A court has called out for “logistical and legal arrangements to be made as soon as possible” so that the courts might function virtually and proceedings against Yorgen Fenech might resume.
Fenech, the businessman suspected of having masterminded the car bomb murder of journalist Daphne Caruana Galizia, was last denied bail earlier this month.
This call was made in a decree delivered late on Tuesday following a fresh request for bail, filed urgently last week by the lawyers of the businessman who has been under preventive custody since November, when he was charged with complicity in the assassination of Daphne Caruana Galizia. He pleaded not guilty.
While observing that such situations presented various factors and interests that were “not easy to reconcile”, Mr Justice Aaron Bugeja declared that this was a “very complex” case, involving ongoing investigations that called for “exceptional time and resources”.
Acknowledging that the longer the period of detention under preventive custody, the stronger the justification needed to support it, the court said that the various interests of the accused, the victims, as well as the State, needed to be reconciled.
The offences with which Mr Fenech was being charged, including that of complicity in the murder of Daphne Caruana Galizia, were “very serious”, carrying a possible maximum term of life imprisonment.
The risk of tampering with evidence was “a real” one and not merely “a conjecture”, said the court, noting further that the applicant also presented “a high risk” in so far as his possibility of absconding was concerned.
Although Fenech was a Maltese national with “strong ties” on the island, yet at the same time he was a person of “sound financial means” with various contacts beyond Malta’s shores, making the risk of absconding even greater.
His escape would compromise the criminal proceedings since the presence of the accused is an essential prerequisite, said the court, noting further that anyone seeking to slip out of the country would find ways of bypassing “ordinary and legitimate channels”.
The murder in which Fenech was allegedly involved had “a greater impact than other murders,” went on Mr Justice Bugeja, attributing this to a series of factors including the victim’s personality, her investigative work and writings, as well as the time when the murder was committed, the manner whereby Caruana Galizia was killed and the historical and socio-political circumstances at the time.
The murder was such as to have an impact even abroad, sparking reactions by international organisations and media.
The ensuing complex criminal proceedings were to be handled with “special diligence” and offered no room for “short cuts,” pointed out the court, though acknowledging that the emergency sparked by the COVID-19 pandemic had created an additional and useless complication to the case.
However, the restrictions which brought about the closure of the courts as well as the prisons lockdown, were “justifiable and not capricious nor disproportionate,” the court said.
The current situation was placing a restriction “upon the freedoms of all persons in Malta,” but this was necessary for the sake of ensuring utmost efficacy in the protection against the COVID-19 pandemic and though “onerous” the suspension of court proceedings was done “for the noble and superior cause of safeguarding public health”.
While this “temporary” measure lasted, the court urged that “logistical and legal arrangements be made as soon as possible” to provide for the re-functioning of the courts “virtually”.
This would go some way towards addressing the applicant’s concerns, the court concluded.
In the light of all considerations, the request for bail could not be upheld at this stage, said the court, while ordering the director of prisons to afford “particular attention” to the applicant’s medical requirements especially during this pandemic.

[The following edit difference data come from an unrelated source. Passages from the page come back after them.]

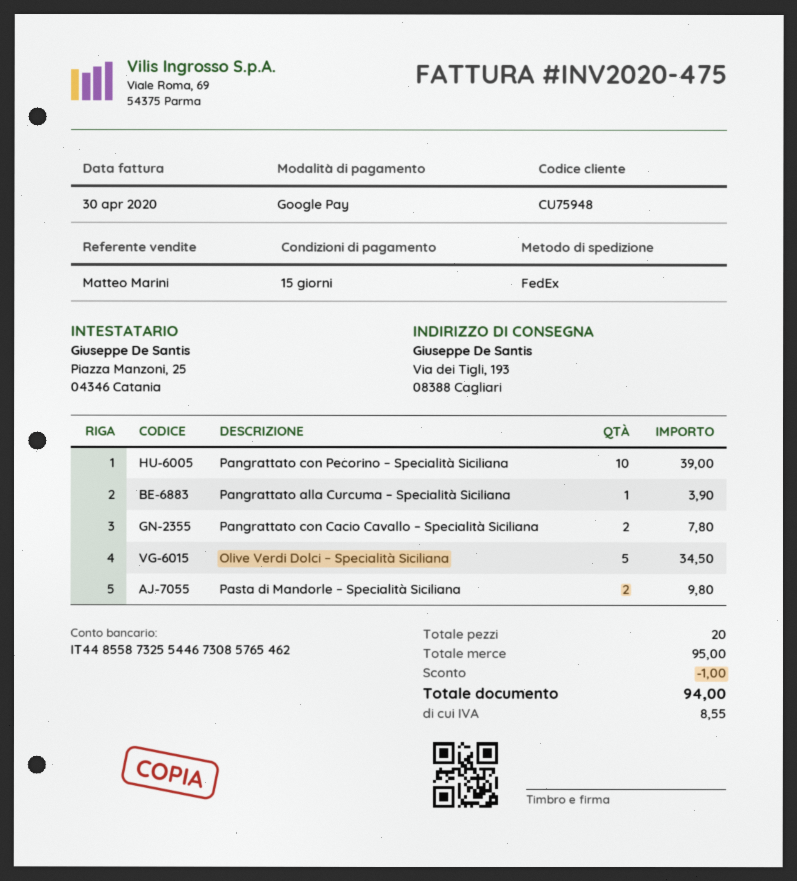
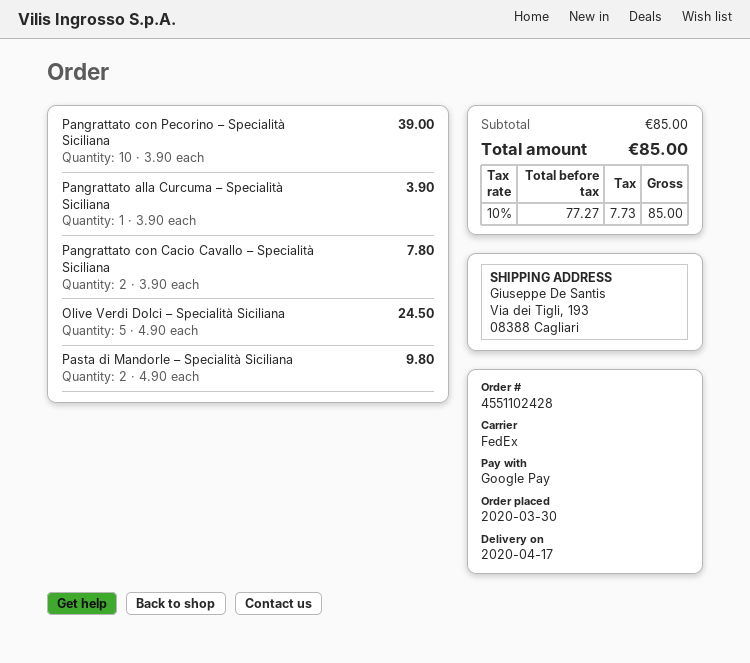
Olive Verdi Dolci – Specialità Siciliana: 5 for 34.50 -> 5 for 24.50
subtotal: 95.00 -> 85.00
discount: 1.00 -> none
tax: 8.55 -> 7.73
total: 94.00 -> 85.00

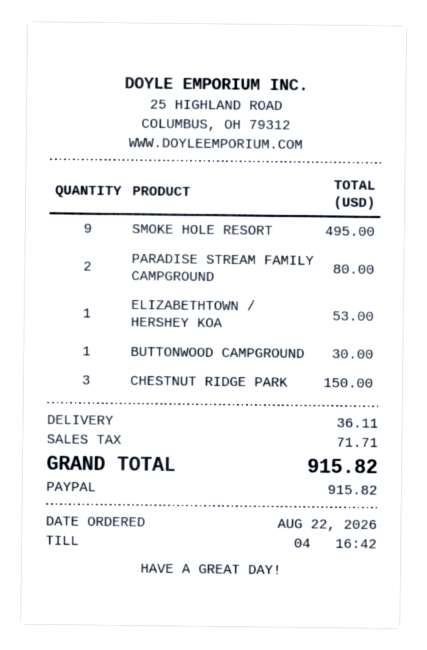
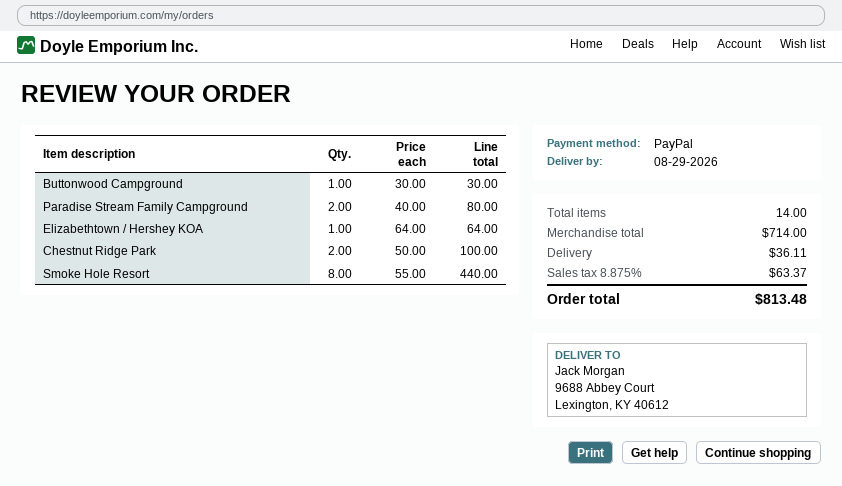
SMOKE HOLE RESORT: 9 for 495.00 -> 8 for 440.00
ELIZABETHTOWN / HERSHEY KOA: 1 for 53.00 -> 1 for 64.00
CHESTNUT RIDGE PARK: 3 for 150.00 -> 2 for 100.00
tax: 71.71 -> 63.37
total: 915.82 -> 813.48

In this latest application for bail, the businessman’s lawyers claimed that since the last compilation sitting 10 weeks ago, certain circumstances had changed.
Having endured ‘inhuman and degrading’ treatment behind prison walls, his situation has now been further compounded ever since the prisons were locked down on April 8, thus barring all visits by relatives and blocking effective communication with his lawyers.
The lawyers cited a recent report by the World Health Organisation saying that although during this pandemic “the means of family contact may be restricted in exceptional circumstances for a limited period, it must never be prohibited altogether”.
Though still presumed innocent, Fenech was being deprived of his freedom which was “of the highest importance in a democratic society”.
Moreover, having been medically certified as a vulnerable person, Fenech’s life was likely to be endangered if the infection were to spread to the closed facility.
The Attorney General had rebutted this argument, stressing that on account of the “professional measures” taken by prison authorities, the Corradino Correctional Facility was currently “a safe haven” during this pandemic.
Gianluca Caruana Curran and Marion Camilleri signed the application. Deputy Attorney General Philip Galea Farrugia prosecuted.